# Data for processing
--------------------------------------------------

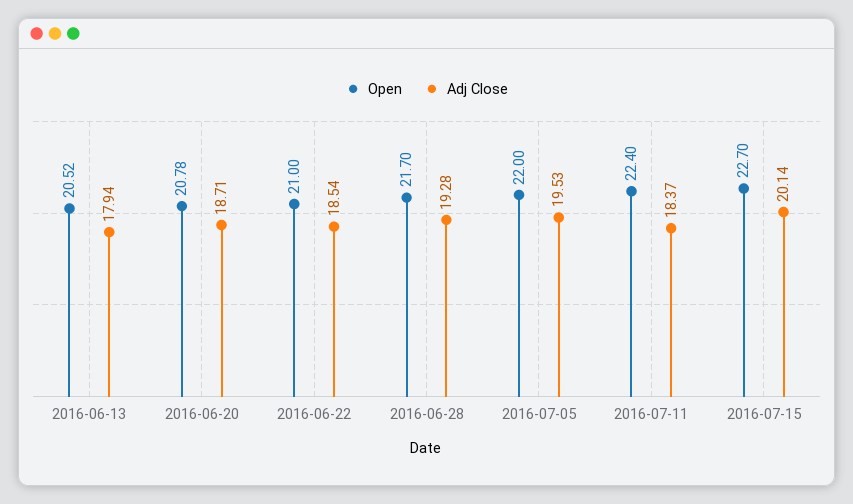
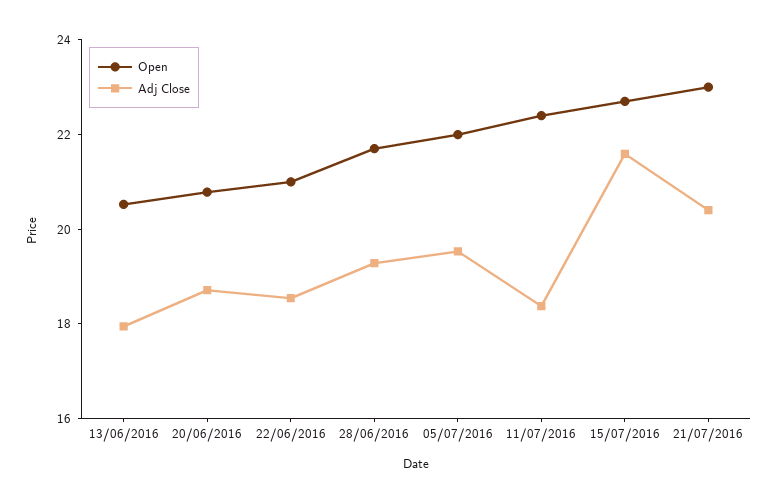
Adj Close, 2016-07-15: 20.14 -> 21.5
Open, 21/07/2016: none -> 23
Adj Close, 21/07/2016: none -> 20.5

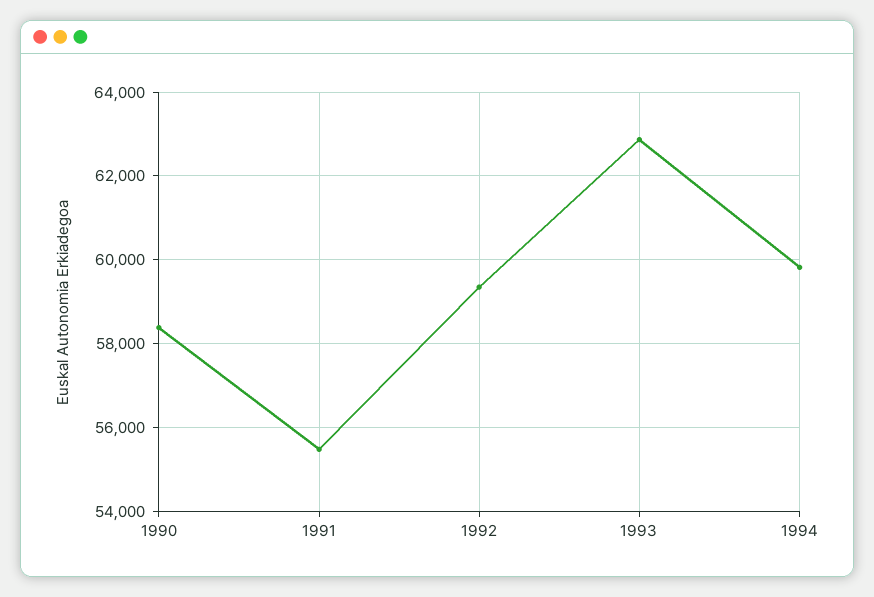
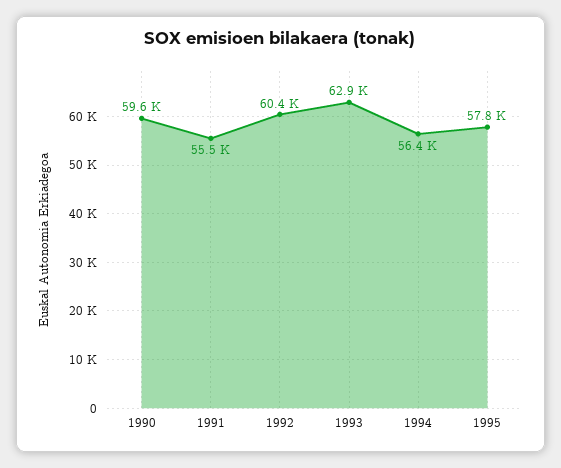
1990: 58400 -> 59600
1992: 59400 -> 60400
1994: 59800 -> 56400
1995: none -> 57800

--------------------------------------------------

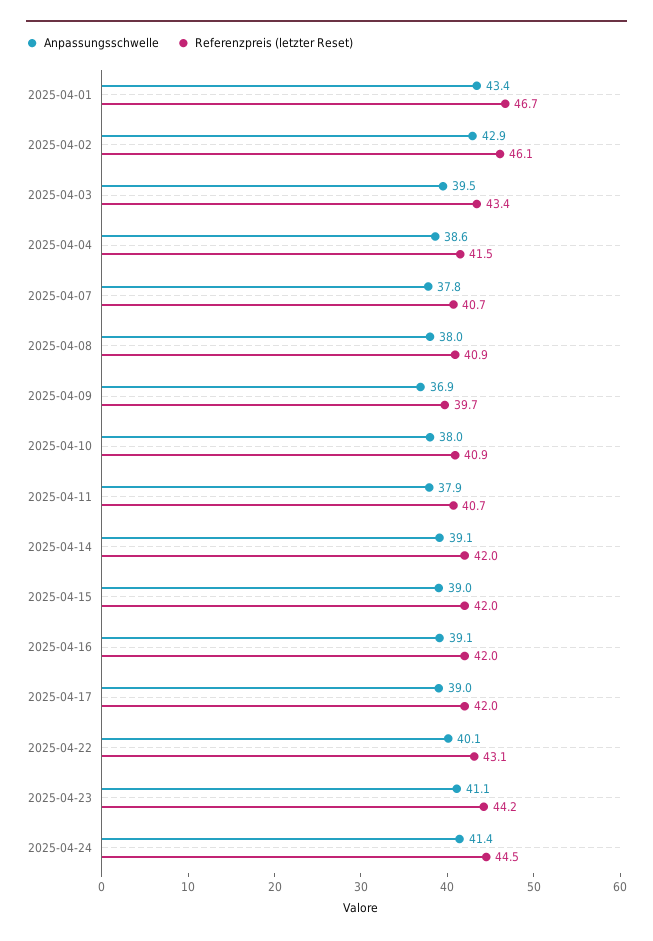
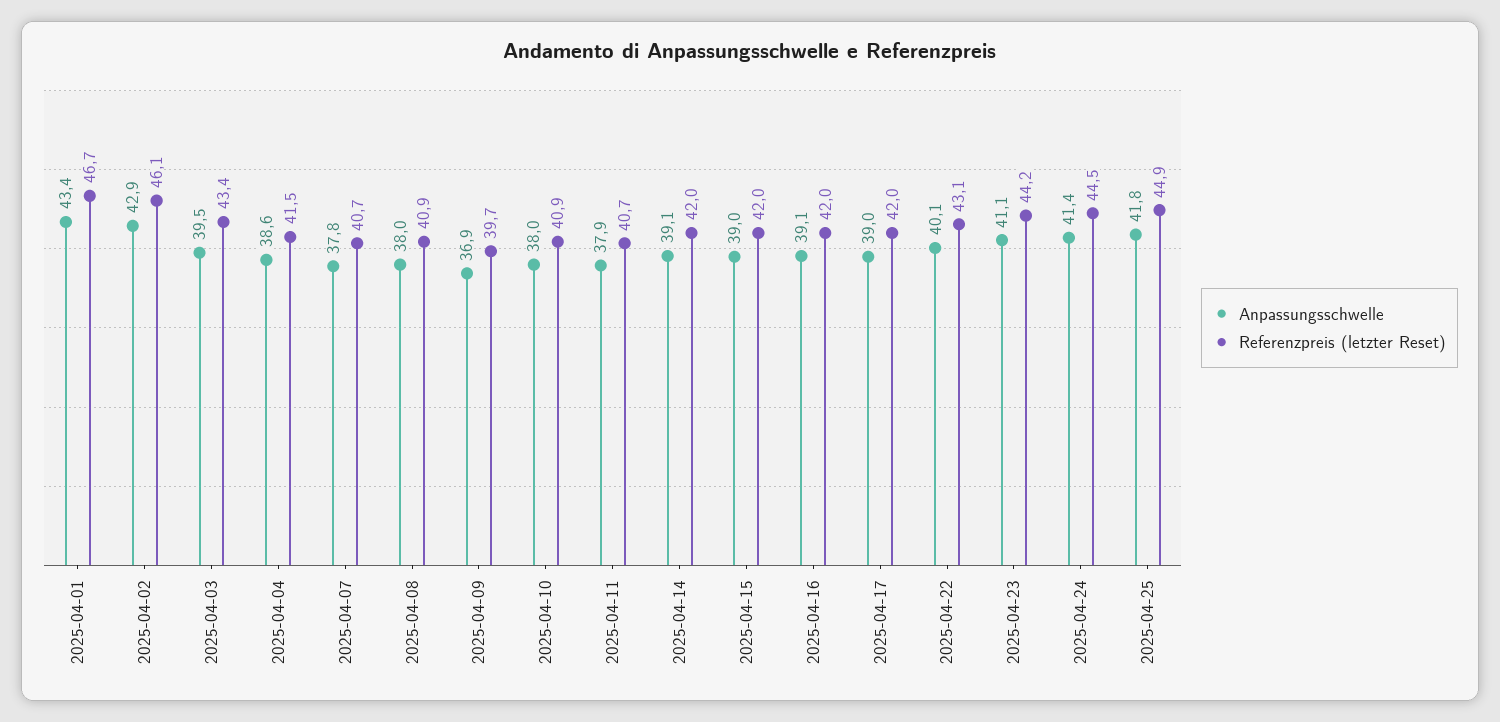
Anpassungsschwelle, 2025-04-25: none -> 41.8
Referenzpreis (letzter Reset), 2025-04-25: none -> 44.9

--------------------------------------------------

# Problem details
Return the number of lines in the data above that include the word "Close", and nothing else.

# The completed task
2